In this study, we investigated the corrosion behavior of Fe metal in an LIB electrolyte composed of 1.0 M LiPF6 in EC:EMC solvent (1:1 volume ratio). First, cyclic voltammetry and constant-voltage experiments were conducted to determine the onset voltage at which corrosion began. In the CV experiments, the corrosion-related current of Fe foil was not significantly observed below 3.7 V vs. Li/Li+; however, in the constant-voltage experiments that are similar to the actual battery operation conditions, a corrosion current was observed even at 3.7 V. We used to SEM and optical microscope observations to confirm that corrosion was initiated at 3.7 V, and we determined that the corrosion was of the pitting type based on 3D mapping images. We also determined that an SEI was maintained even after corrosion. Our findings indicate that corrosion occurs owing to high polarization, which enables electron transfer without SEI decomposition. In addition, we observed that corrosion occurred at lower potentials as the temperature was increased in the voltage range in which room-temperature corrosion did not occur. Thus, we conclude that the thermodynamic factors underlying metal corrosion in lithium secondary batteries must also be considered for practical application.

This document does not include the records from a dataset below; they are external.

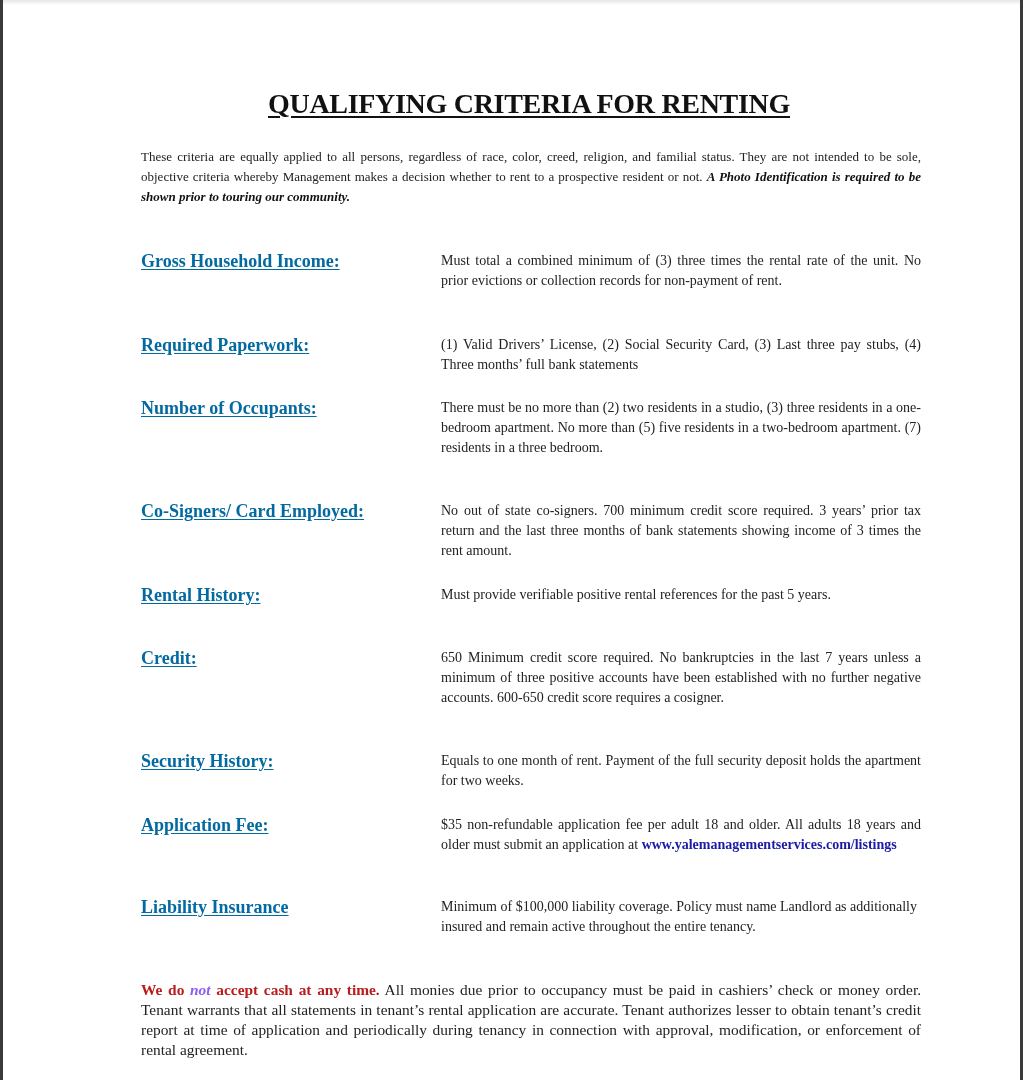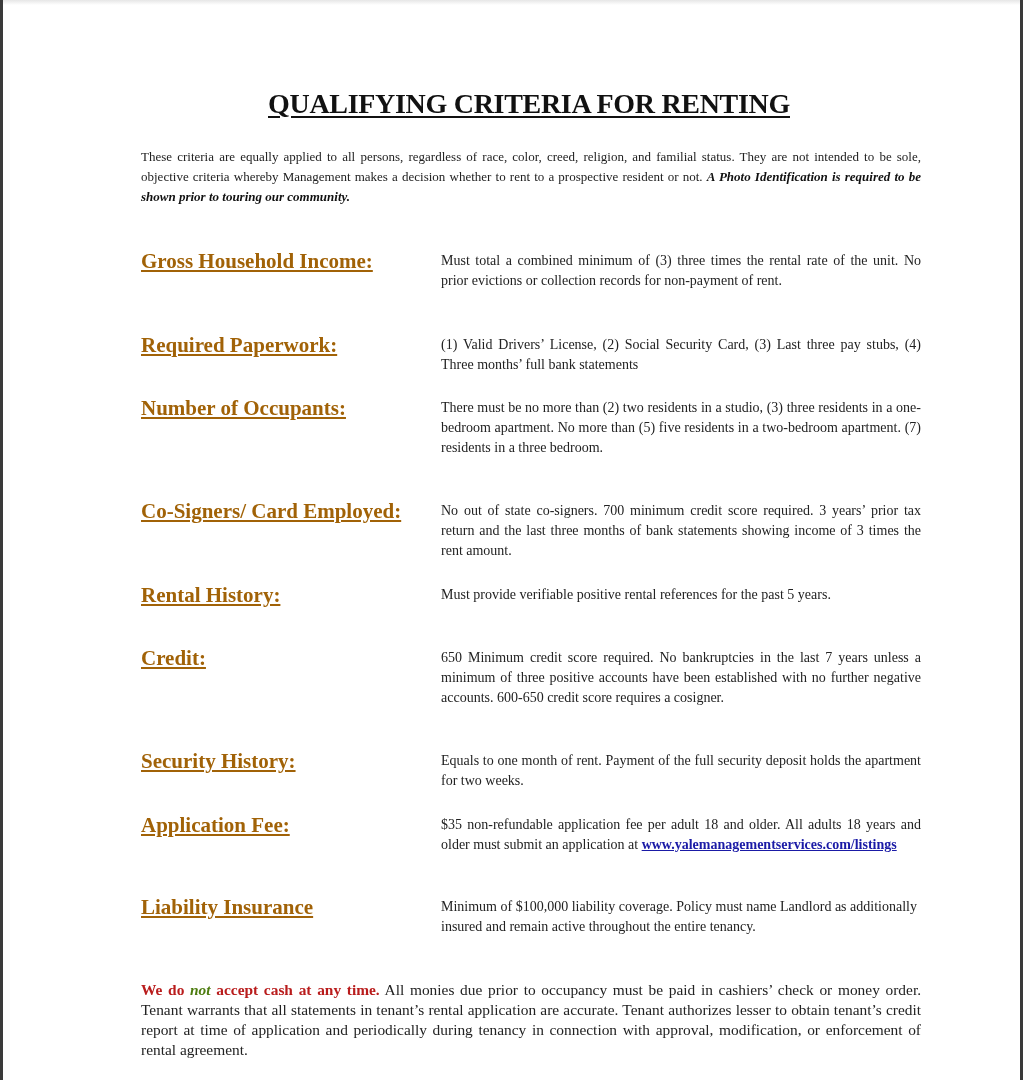"Gross Household Income:" .row-label { color: #a16207 -> #0369a1; font-size: 21px -> 18px }
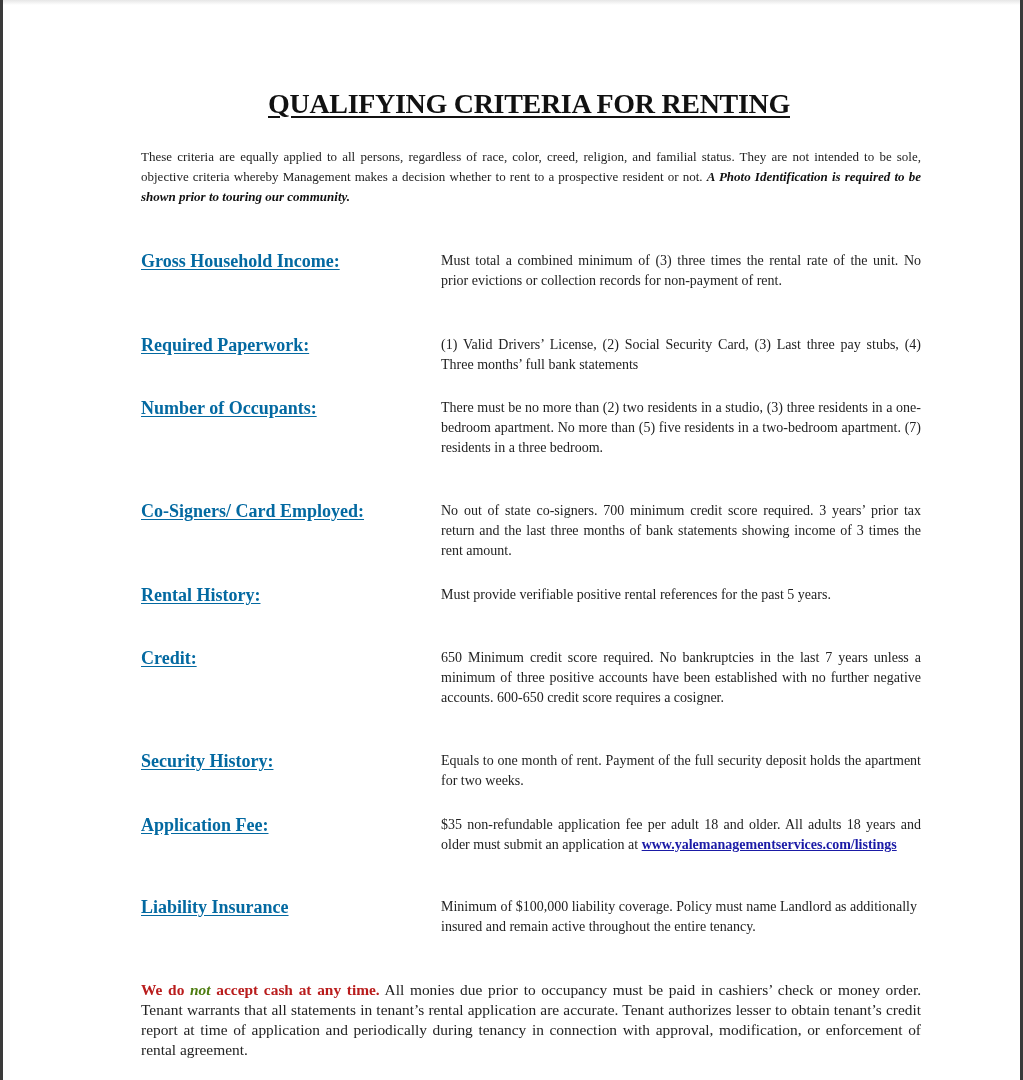"www.yalemanagementservices.com/listings" .row-value a { text-decoration: underline -> none }
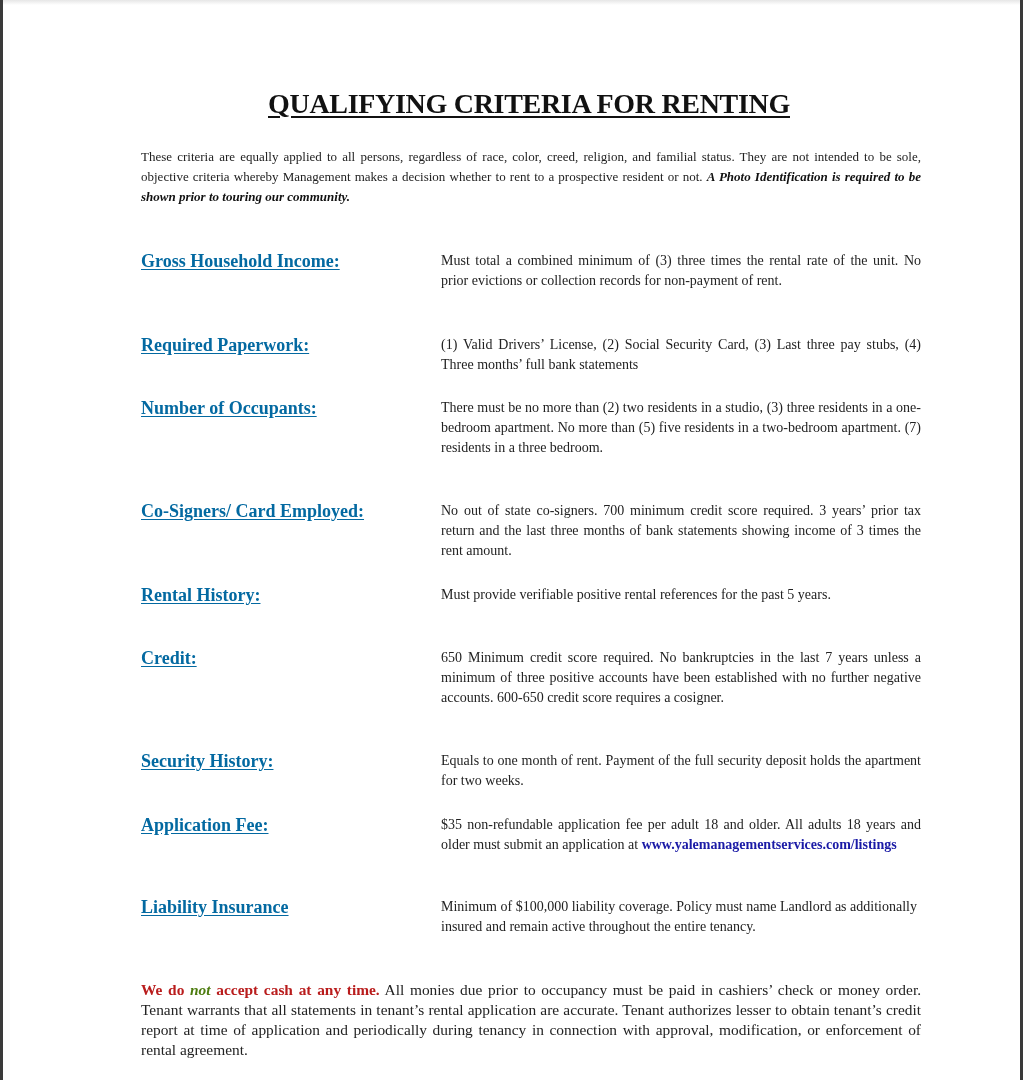"not" .footer-para .strong-em { color: #4d7c0f -> #8b5cf6 }
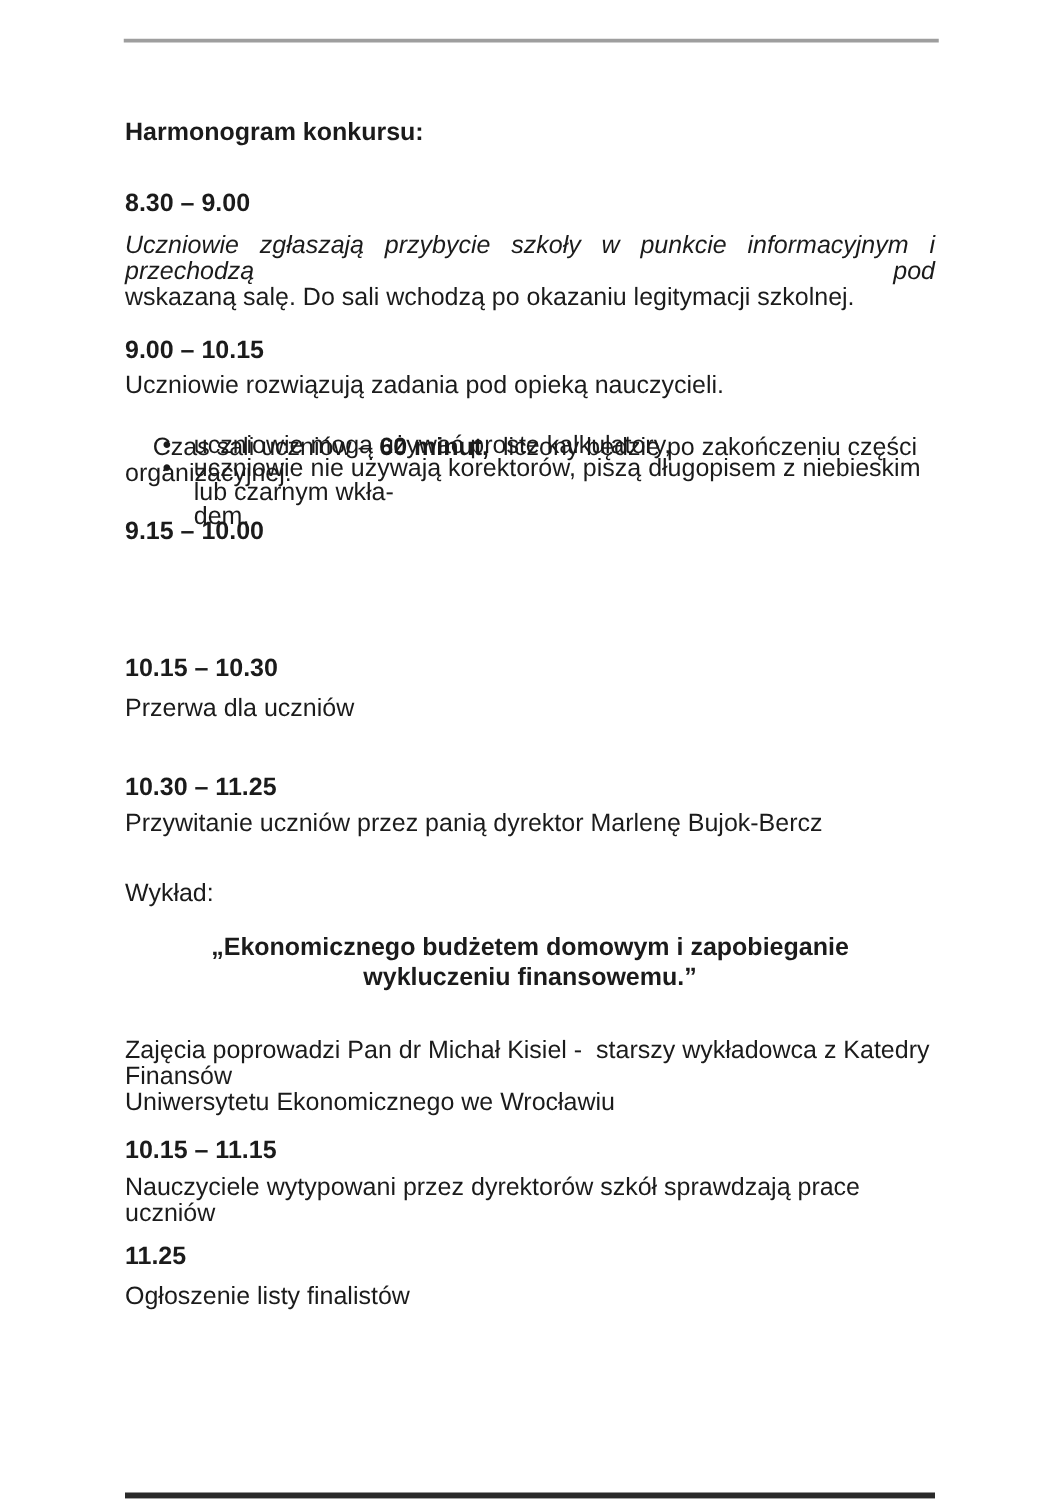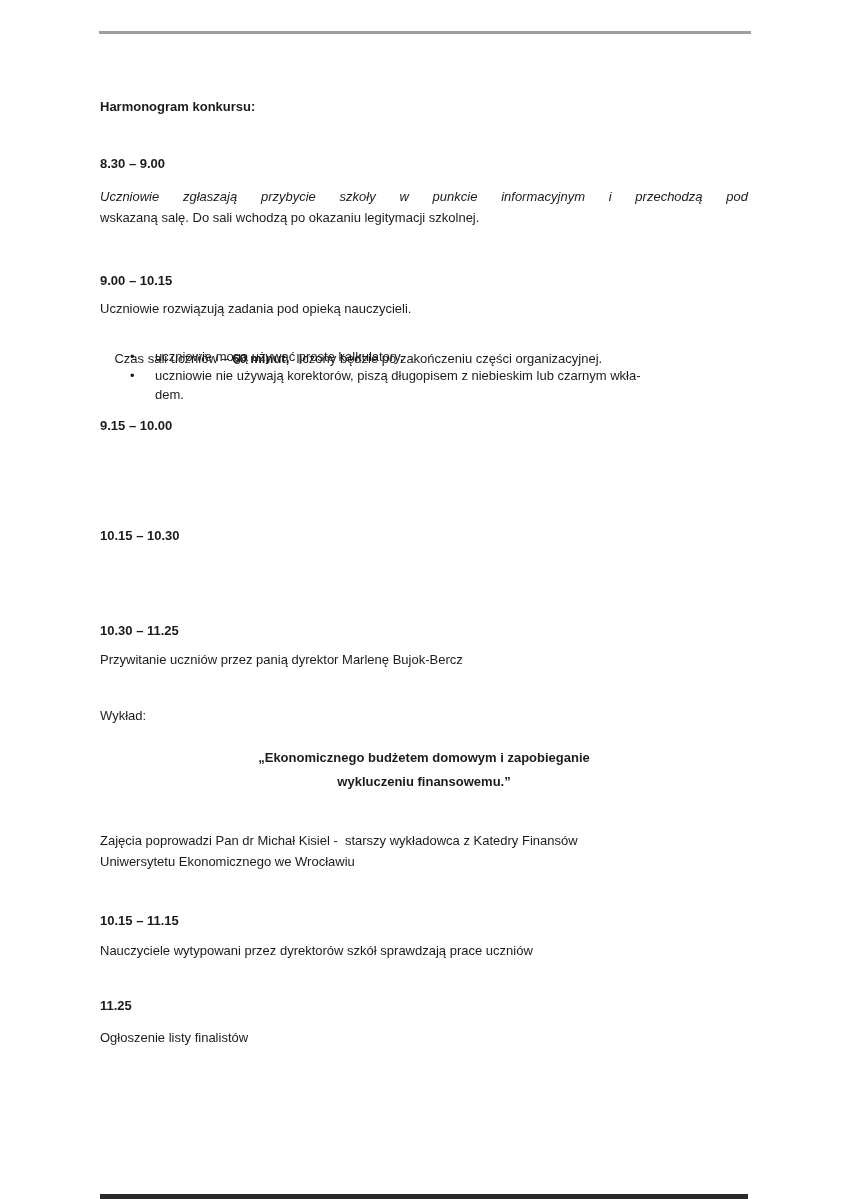"Harmonogram konkursu:" .block { font-size: 13px -> 20px }
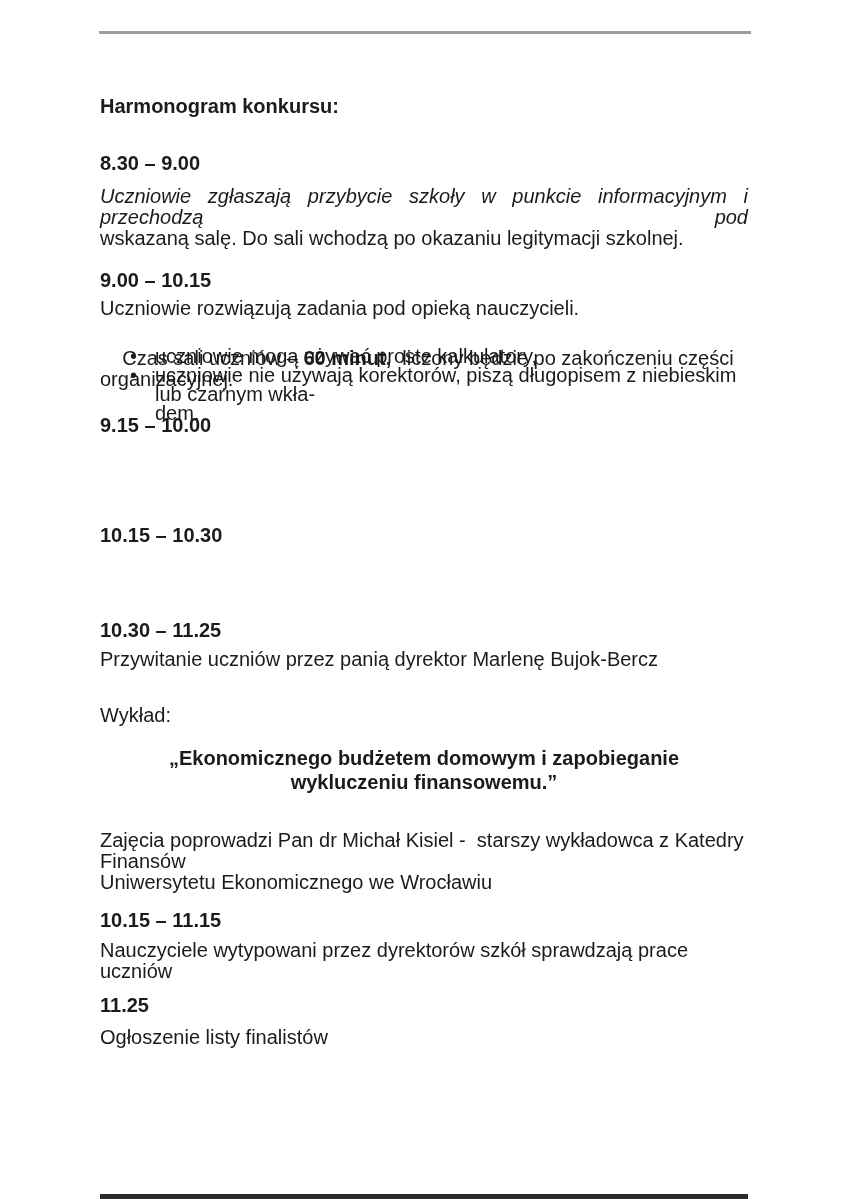"Przerwa dla uczniów" div.block { html: none -> <div>Przerwa dla uczniów</div> }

This research was supported by the Incheon National University Grant in 2020.

Fig. 1
Cyclic voltammetry (CV) results of Fe foil subjected to various voltage conditions over 10 cycles with 1 M LiPF6/ EC:EMC (1:1 vol%) electrolyte.
Fig. 2
Constant-voltage current measurements of Fe foil under various voltage conditions over 24 h with 1 M LiPF6/ EC:EMC (1:1 vol%) electrolyte.
Fig. 3
SEM images of cycled cells under a constant voltage for 24 h under various voltage conditions.
Fig. 4
Magnified SEM images of bare and cycled cells after constant-voltage (3.3 and 3.7 V) application for 24 h.
Fig. 5
Optical microscope images of cycled cells after being subjected to a constant voltage of 3.7 V for 24 h.
Fig. 6
Surface atomic concentrations obtained via XPS measurements for various etching times after constant-voltage application (3.7 V).
Fig. 7
Results of linear-sweep thermammetry experiments.